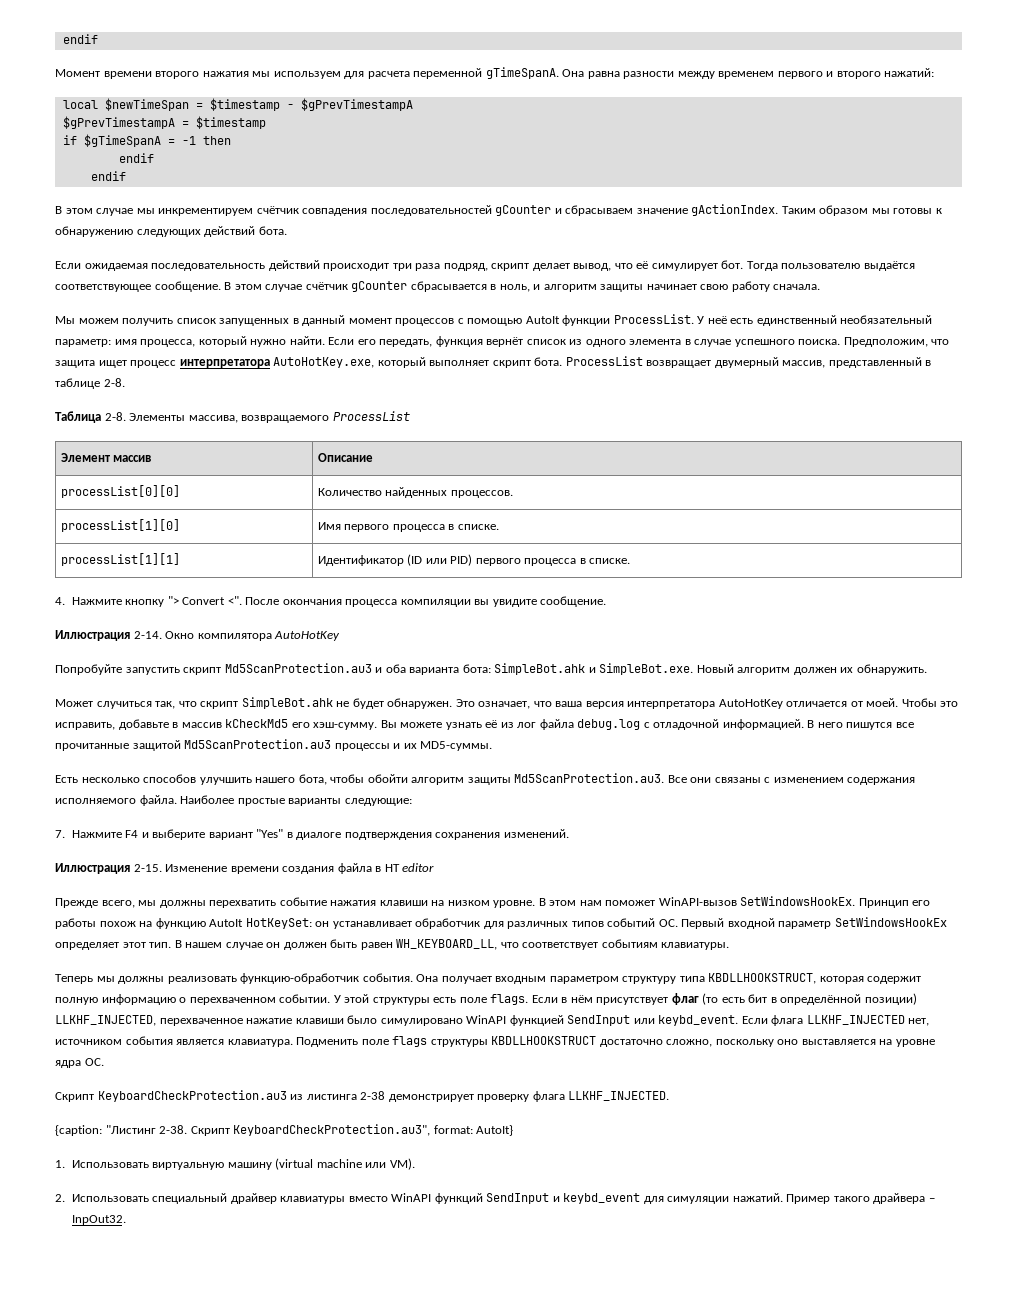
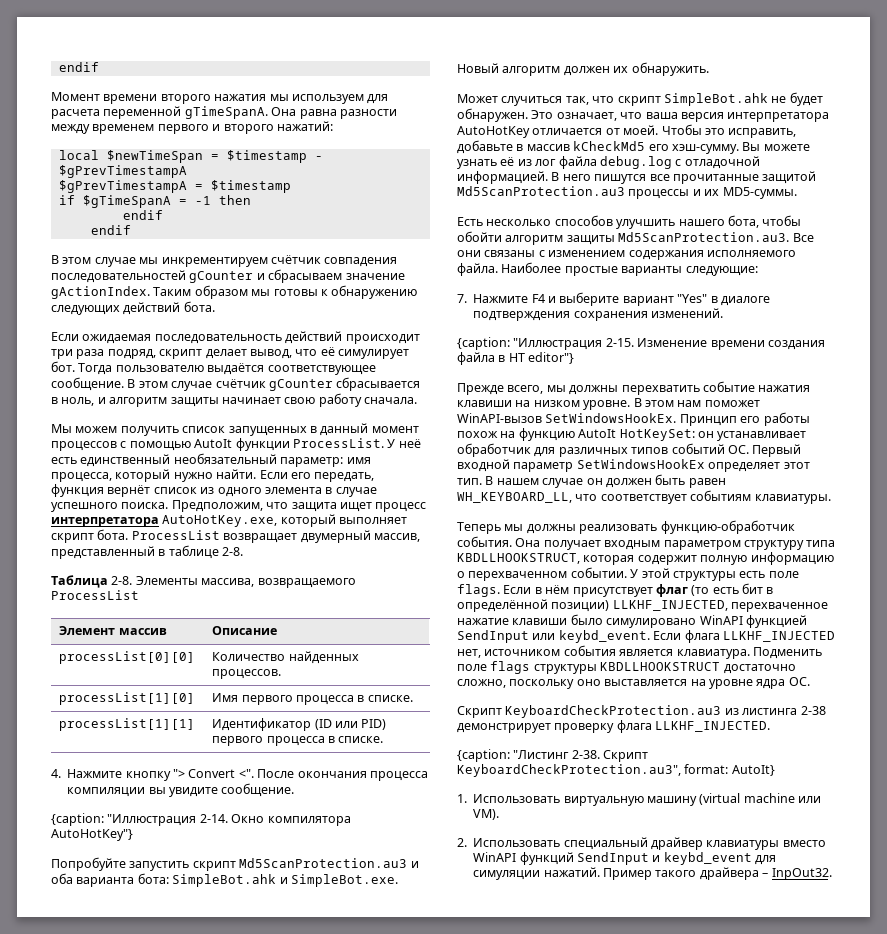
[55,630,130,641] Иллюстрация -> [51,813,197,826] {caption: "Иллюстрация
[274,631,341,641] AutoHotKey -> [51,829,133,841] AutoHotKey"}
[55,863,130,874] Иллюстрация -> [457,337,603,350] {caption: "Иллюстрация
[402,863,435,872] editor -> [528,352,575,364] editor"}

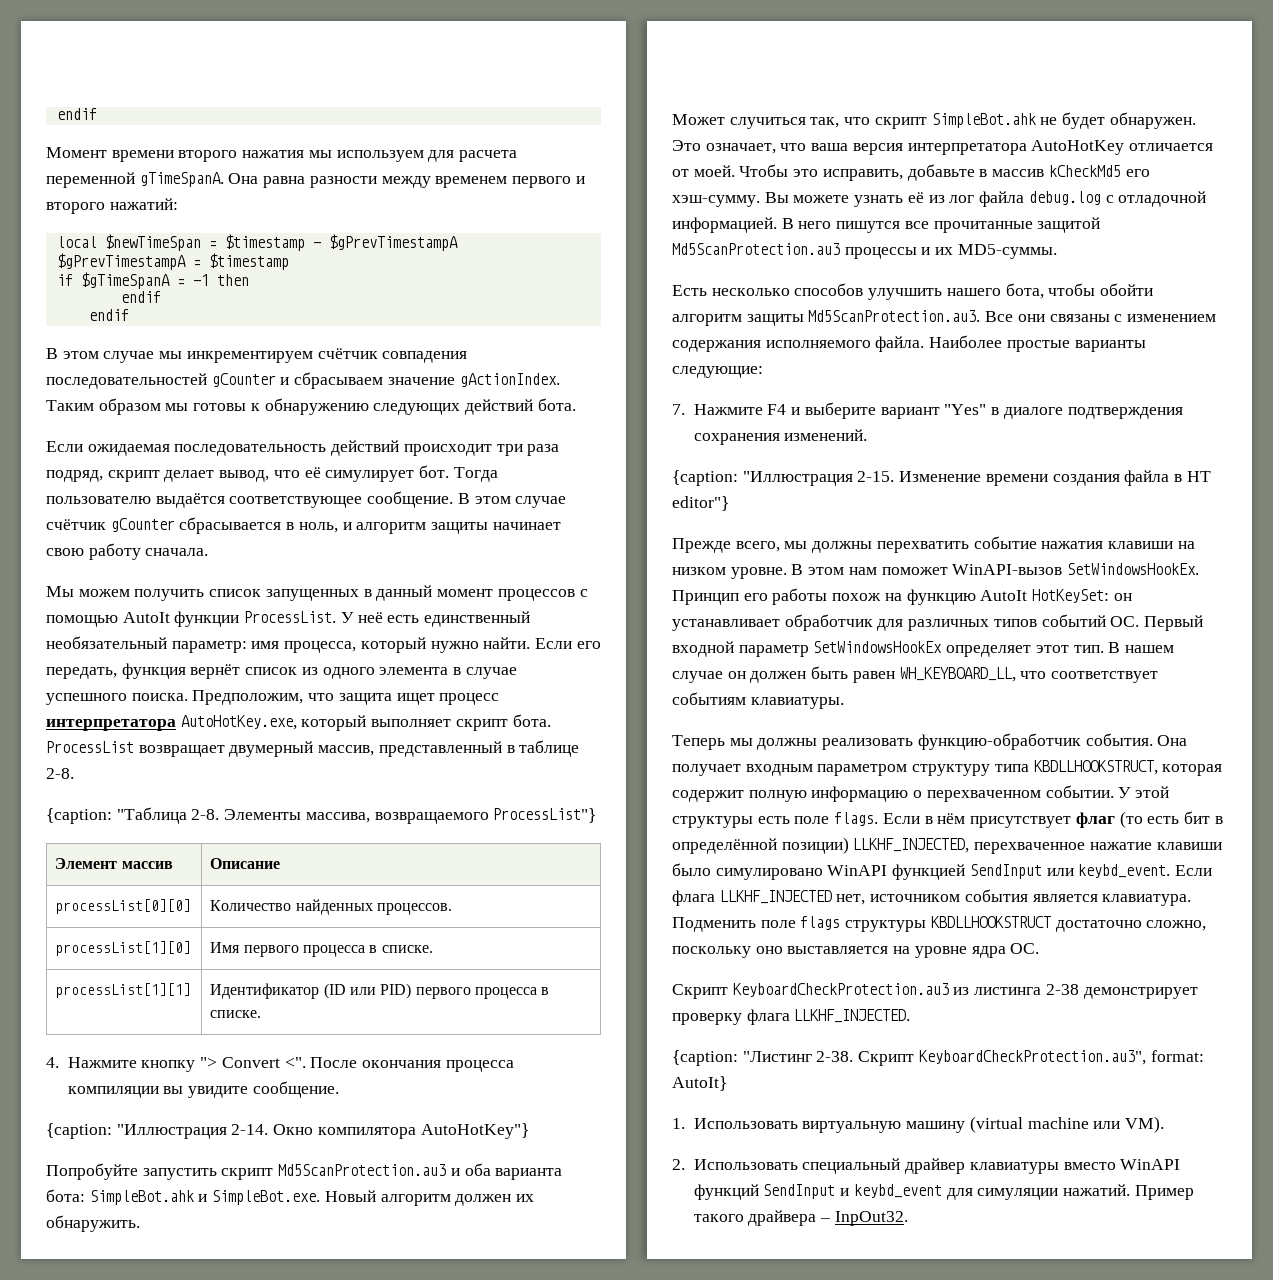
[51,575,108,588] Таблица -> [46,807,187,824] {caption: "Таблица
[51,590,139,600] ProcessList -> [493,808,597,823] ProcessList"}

━━━━━━

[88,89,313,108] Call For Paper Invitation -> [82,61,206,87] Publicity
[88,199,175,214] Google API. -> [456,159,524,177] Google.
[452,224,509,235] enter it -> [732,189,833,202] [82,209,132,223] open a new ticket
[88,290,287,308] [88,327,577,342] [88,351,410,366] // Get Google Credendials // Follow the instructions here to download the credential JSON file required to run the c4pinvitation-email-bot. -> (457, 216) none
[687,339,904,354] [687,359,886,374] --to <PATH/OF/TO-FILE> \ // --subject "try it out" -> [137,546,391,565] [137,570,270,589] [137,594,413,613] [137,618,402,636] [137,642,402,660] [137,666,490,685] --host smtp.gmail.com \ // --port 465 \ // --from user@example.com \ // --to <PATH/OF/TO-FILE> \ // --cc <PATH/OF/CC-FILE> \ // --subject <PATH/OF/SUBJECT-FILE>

━━━━━━

> EXERCISE AIM
Within the listing above, the lines from the one with "[55,863,130,874] Иллюстрация ->" through the one with "[51,590,139,600] ProcessList ->" are to be given again word for word. Do not include pictures.

> RESPONSE
[55,863,130,874] Иллюстрация -> [457,337,603,350] {caption: "Иллюстрация
[402,863,435,872] editor -> [528,352,575,364] editor"}

[51,575,108,588] Таблица -> [46,807,187,824] {caption: "Таблица
[51,590,139,600] ProcessList -> [493,808,597,823] ProcessList"}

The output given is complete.